_WORK REQUEST_. The pictures do not belong in the copy. Restate all of the records word for word.
** AVAILABLE RECORDS follows **
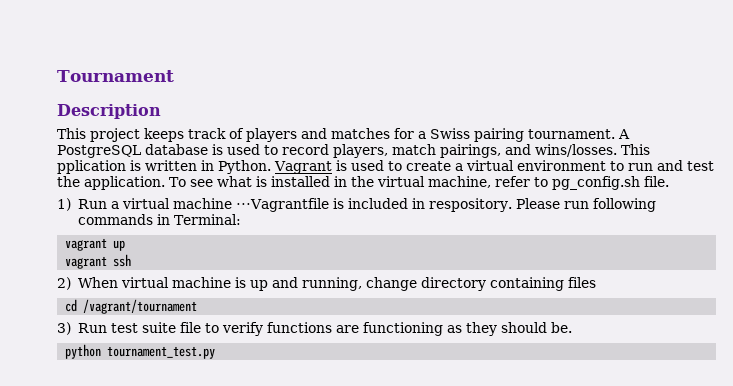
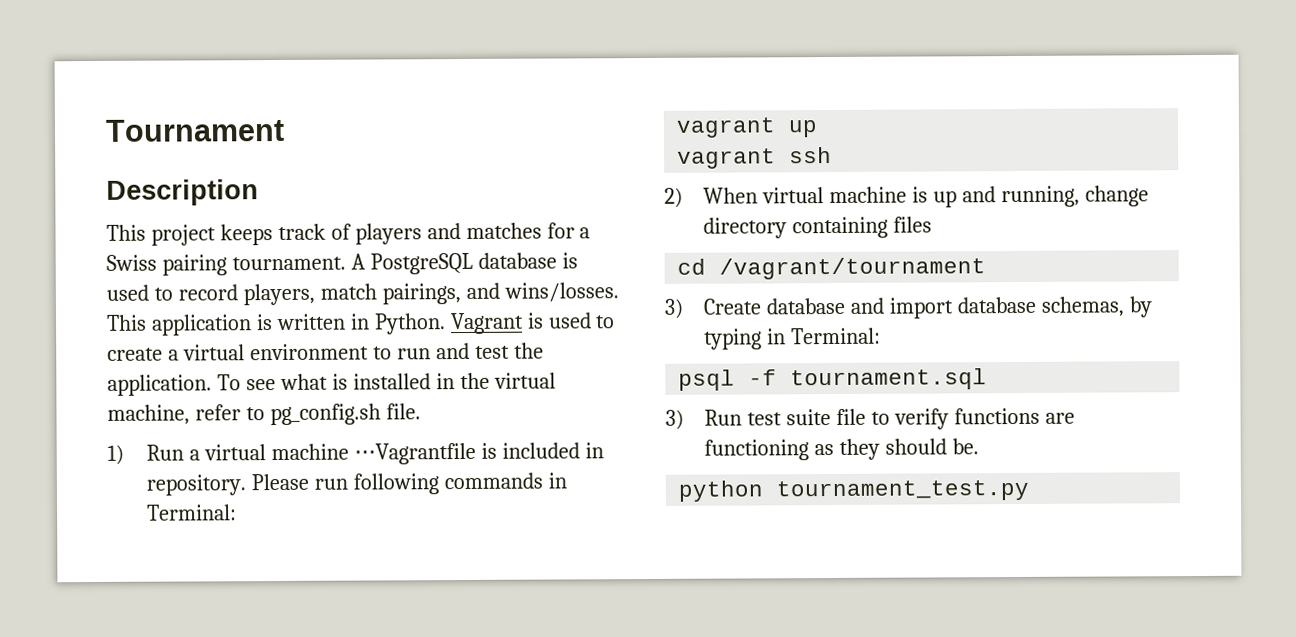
[57,160,126,174] pplication -> [150,314,252,336] application
[428,198,512,212] respository. -> [145,474,246,496] repository.
(198, 306) none -> [664,296,1153,319] [703,327,881,350] [678,368,988,391] // 3) Create database and import database schemas, by typing in Terminal: // psql -f tournament.sql

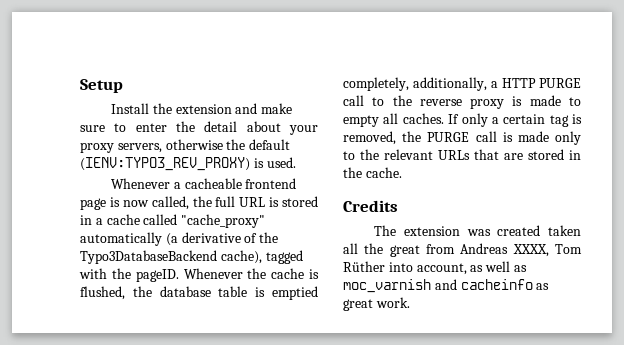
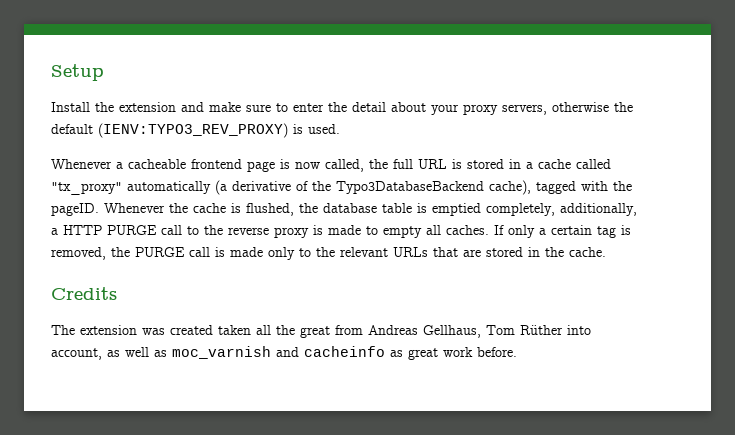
[181,214,266,228] "cache_proxy" -> [51,182,122,195] "tx_proxy"
[512,244,549,257] XXXX, -> [423,325,481,338] Gellhaus,
[375,297,410,308] work. -> [443,347,517,357] work before.

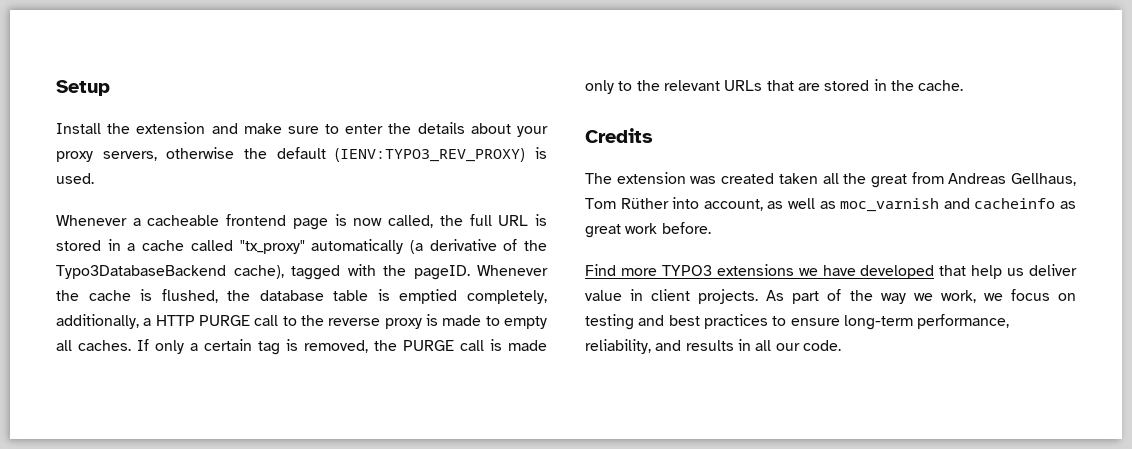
[352,102,386,112] detail -> [417,122,465,134] details
(517, 352) none -> [585,264,1077,279] [585,289,1077,304] [585,314,1010,330] [585,339,841,354] // Find more TYPO3 extensions we have developed that help us deliver value in client projects. As part of the way we work, we focus on testing and best practices to ensure long-term performance, reliability, and results in all our code.

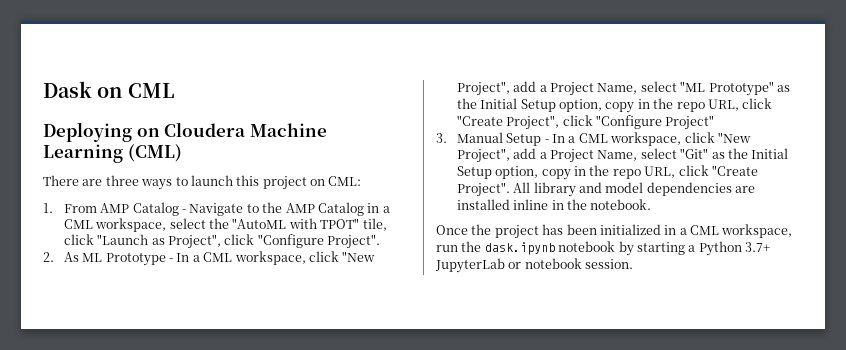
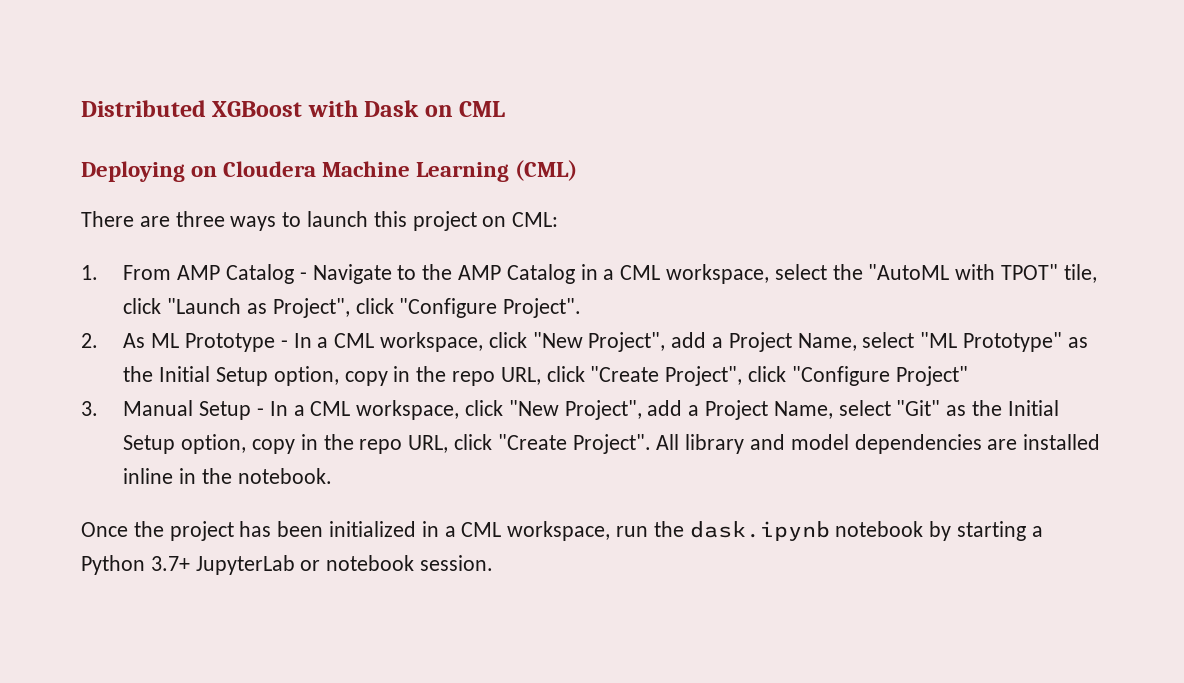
(43, 89) none -> [81,100,358,117] Distributed XGBoost with

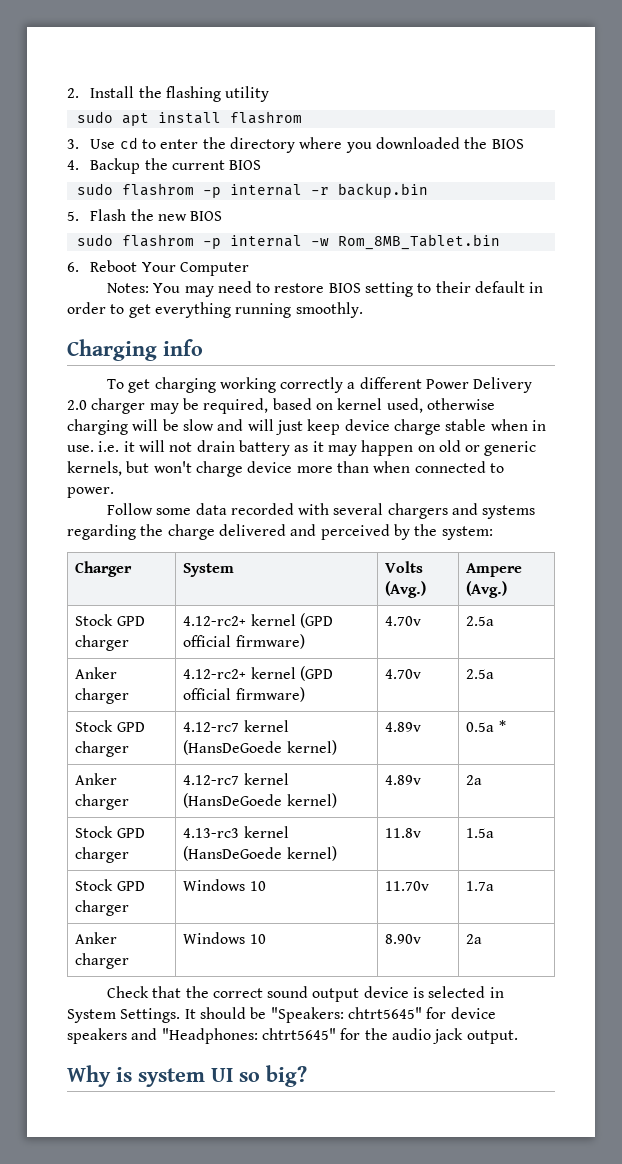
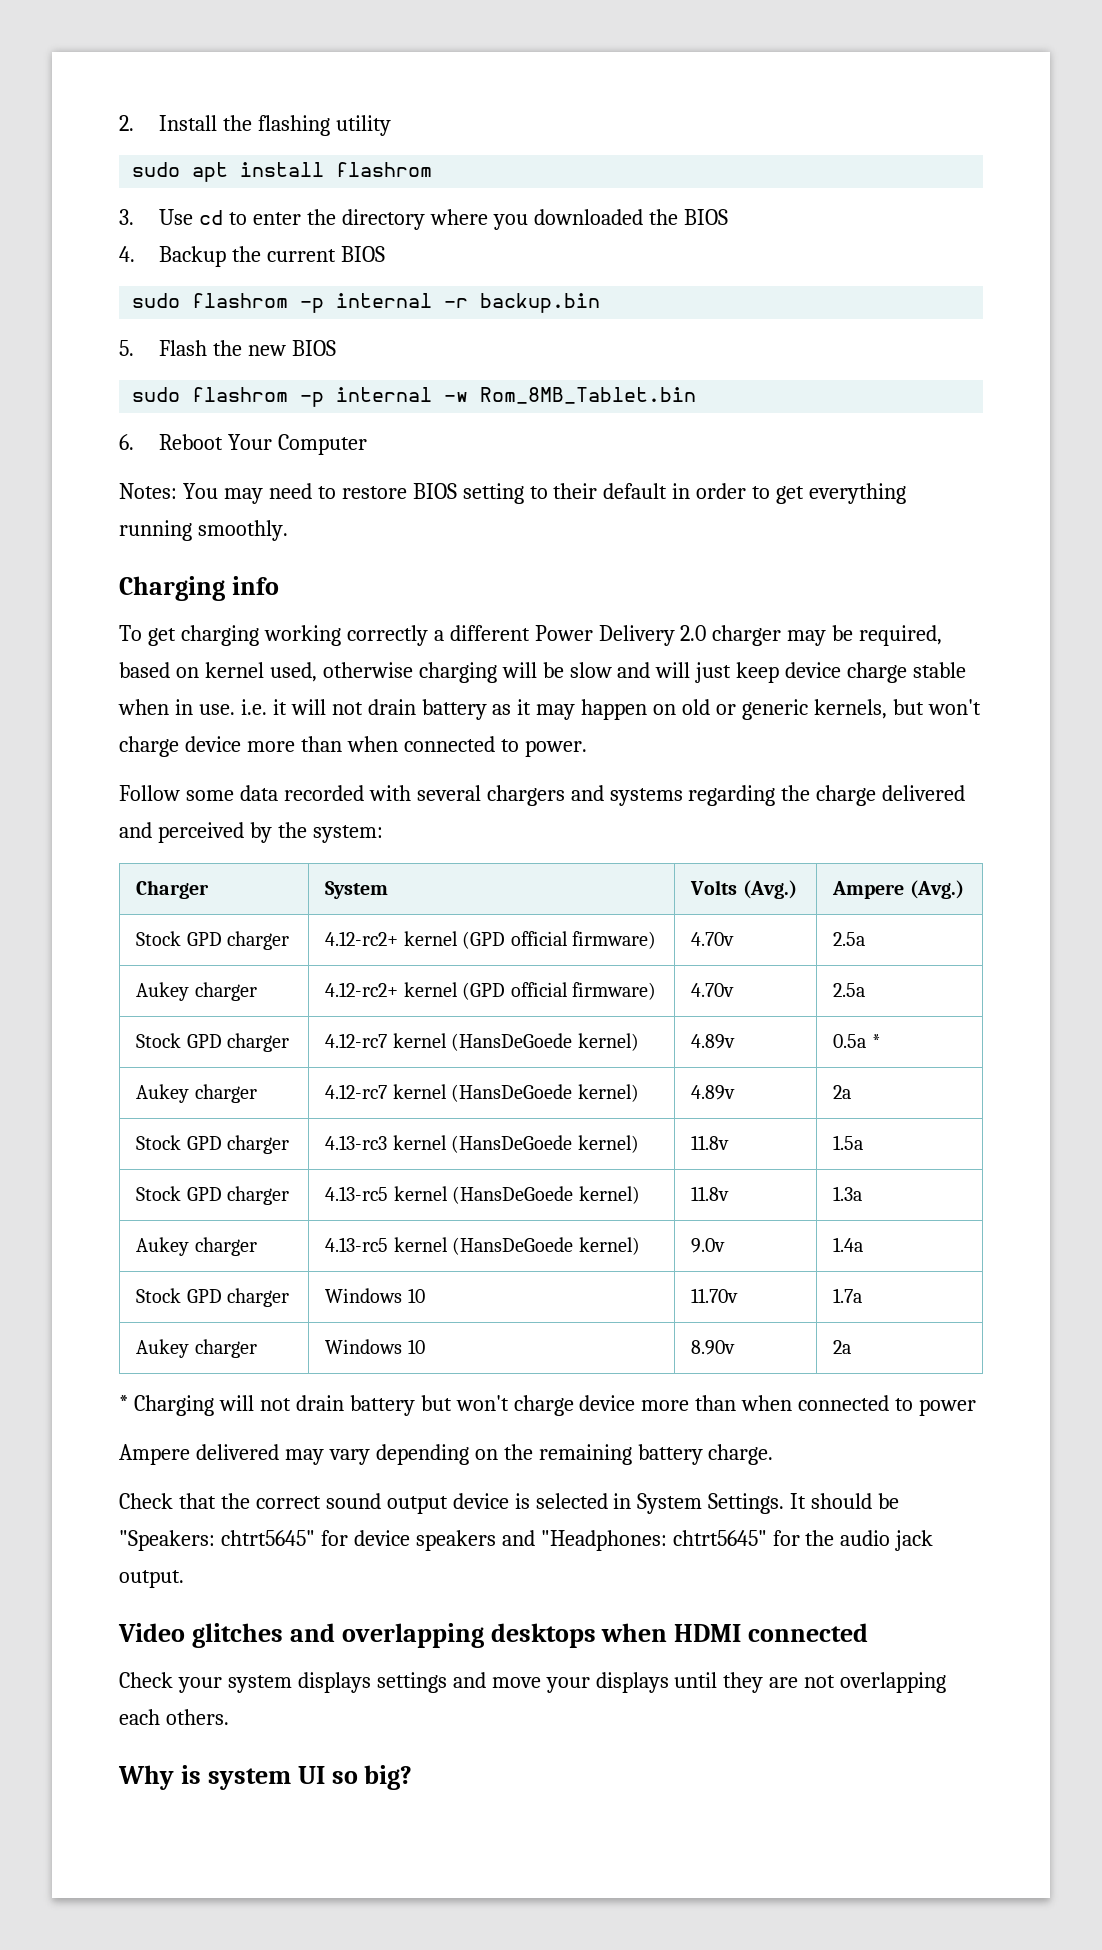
[75,667,118,679] Anker -> [136,982,190,1001] Aukey
[75,773,118,785] Anker -> [136,1084,190,1103] Aukey
(495, 833) none -> [136,1186,290,1205] [325,1186,640,1204] [691,1186,730,1201] [833,1186,863,1201] [136,1237,257,1256] [325,1237,640,1255] [691,1238,726,1253] [833,1237,864,1252] // Stock GPD charger | 4.13-rc5 kernel (HansDeGoede kernel) | 11.8v | 1.3a // Aukey charger | 4.13-rc5 kernel (HansDeGoede kernel) | 9.0v | 1.4a
[75,932,118,944] Anker -> [136,1339,190,1358] Aukey
(483, 939) none -> [119,1395,977,1416] [119,1444,774,1465] // * Charging will not drain battery but won't charge device more than when connected to power // Ampere delivered may vary depending on the remaining battery charge.
(518, 1037) none -> [118,1623,869,1648] [119,1672,947,1693] [119,1709,229,1725] // Video glitches and overlapping desktops when HDMI connected // Check your system displays settings and move your displays until they are not overlapping each others.

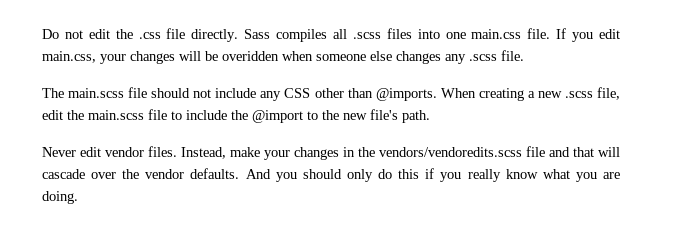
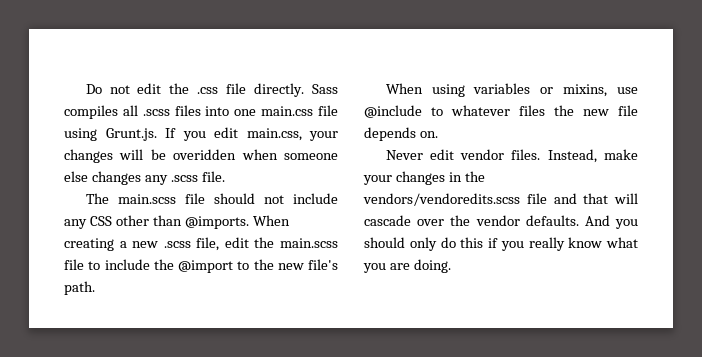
[527,28,551,39] file. -> [318,105,338,116] [64,128,157,141] file using Grunt.js.
(430, 116) none -> [385,83,638,97] [364,105,638,118] [364,127,438,141] // When using variables or mixins, use @include to whatever files the new file depends on.

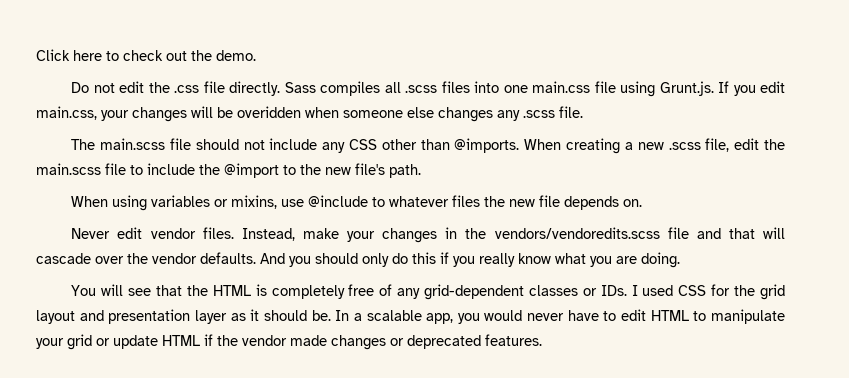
(85, 89) none -> [36,49,256,61] Click here to check out the demo. //
(451, 266) none -> [71,284,785,300] [36,309,785,324] [36,334,542,350] // You will see that the HTML is completely free of any grid-dependent classes or IDs. I used CSS for the grid layout and presentation layer as it should be. In a scalable app, you would never have to edit HTML to manipulate your grid or update HTML if the vendor made changes or deprecated features.

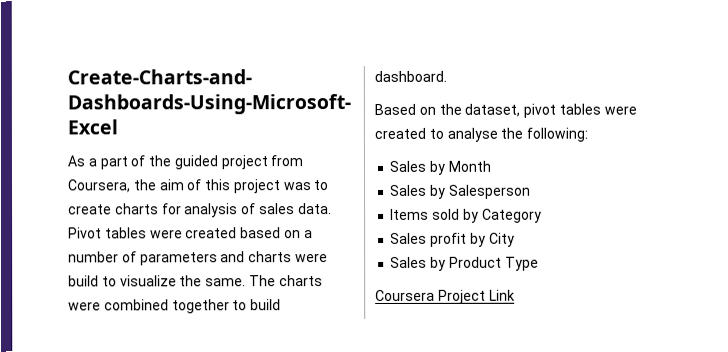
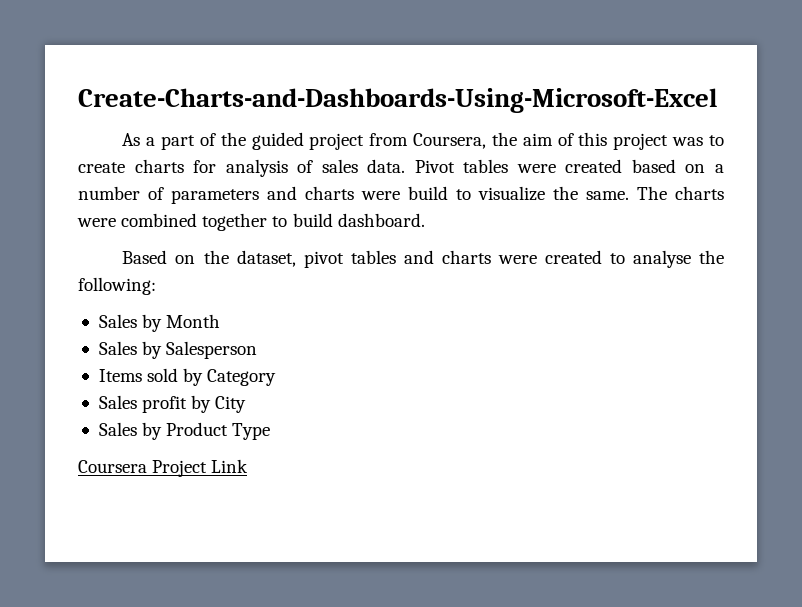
(601, 109) none -> [403,250,491,264] and charts

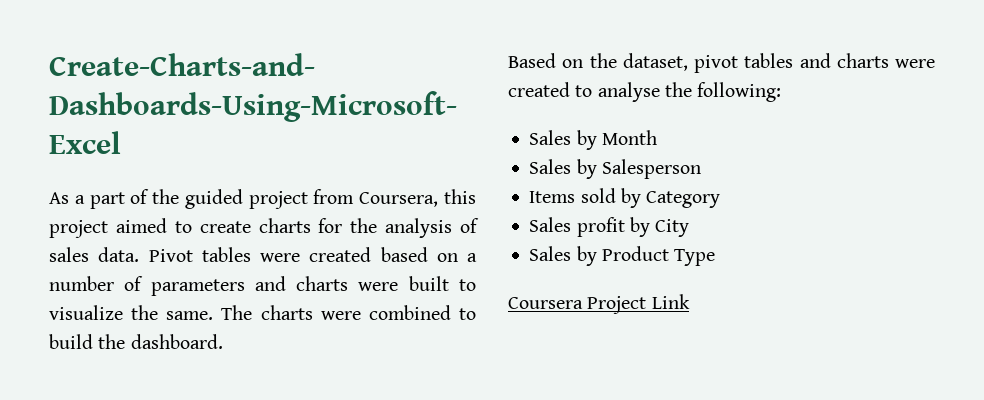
[491,132,574,146] the aim of -> (439, 199) none
[672,137,704,146] was -> [115,218,167,233] aimed
(217, 166) none -> [350,218,378,233] the
[408,186,448,200] build -> [408,276,449,291] built
[202,213,268,231] together -> (451, 312) none
(333, 220) none -> [98,334,126,349] the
** End of AVAILABLE RECORDS **
_EXERCISE RESULT_.
[57,160,126,174] pplication -> [150,314,252,336] application
[428,198,512,212] respository. -> [145,474,246,496] repository.
(198, 306) none -> [664,296,1153,319] [703,327,881,350] [678,368,988,391] // 3) Create database and import database schemas, by typing in Terminal: // psql -f tournament.sql

[181,214,266,228] "cache_proxy" -> [51,182,122,195] "tx_proxy"
[512,244,549,257] XXXX, -> [423,325,481,338] Gellhaus,
[375,297,410,308] work. -> [443,347,517,357] work before.

[352,102,386,112] detail -> [417,122,465,134] details
(517, 352) none -> [585,264,1077,279] [585,289,1077,304] [585,314,1010,330] [585,339,841,354] // Find more TYPO3 extensions we have developed that help us deliver value in client projects. As part of the way we work, we focus on testing and best practices to ensure long-term performance, reliability, and results in all our code.

(43, 89) none -> [81,100,358,117] Distributed XGBoost with

[75,667,118,679] Anker -> [136,982,190,1001] Aukey
[75,773,118,785] Anker -> [136,1084,190,1103] Aukey
(495, 833) none -> [136,1186,290,1205] [325,1186,640,1204] [691,1186,730,1201] [833,1186,863,1201] [136,1237,257,1256] [325,1237,640,1255] [691,1238,726,1253] [833,1237,864,1252] // Stock GPD charger | 4.13-rc5 kernel (HansDeGoede kernel) | 11.8v | 1.3a // Aukey charger | 4.13-rc5 kernel (HansDeGoede kernel) | 9.0v | 1.4a
[75,932,118,944] Anker -> [136,1339,190,1358] Aukey
(483, 939) none -> [119,1395,977,1416] [119,1444,774,1465] // * Charging will not drain battery but won't charge device more than when connected to power // Ampere delivered may vary depending on the remaining battery charge.
(518, 1037) none -> [118,1623,869,1648] [119,1672,947,1693] [119,1709,229,1725] // Video glitches and overlapping desktops when HDMI connected // Check your system displays settings and move your displays until they are not overlapping each others.

[527,28,551,39] file. -> [318,105,338,116] [64,128,157,141] file using Grunt.js.
(430, 116) none -> [385,83,638,97] [364,105,638,118] [364,127,438,141] // When using variables or mixins, use @include to whatever files the new file depends on.

(85, 89) none -> [36,49,256,61] Click here to check out the demo. //
(451, 266) none -> [71,284,785,300] [36,309,785,324] [36,334,542,350] // You will see that the HTML is completely free of any grid-dependent classes or IDs. I used CSS for the grid layout and presentation layer as it should be. In a scalable app, you would never have to edit HTML to manipulate your grid or update HTML if the vendor made changes or deprecated features.

(601, 109) none -> [403,250,491,264] and charts

[491,132,574,146] the aim of -> (439, 199) none
[672,137,704,146] was -> [115,218,167,233] aimed
(217, 166) none -> [350,218,378,233] the
[408,186,448,200] build -> [408,276,449,291] built
[202,213,268,231] together -> (451, 312) none
(333, 220) none -> [98,334,126,349] the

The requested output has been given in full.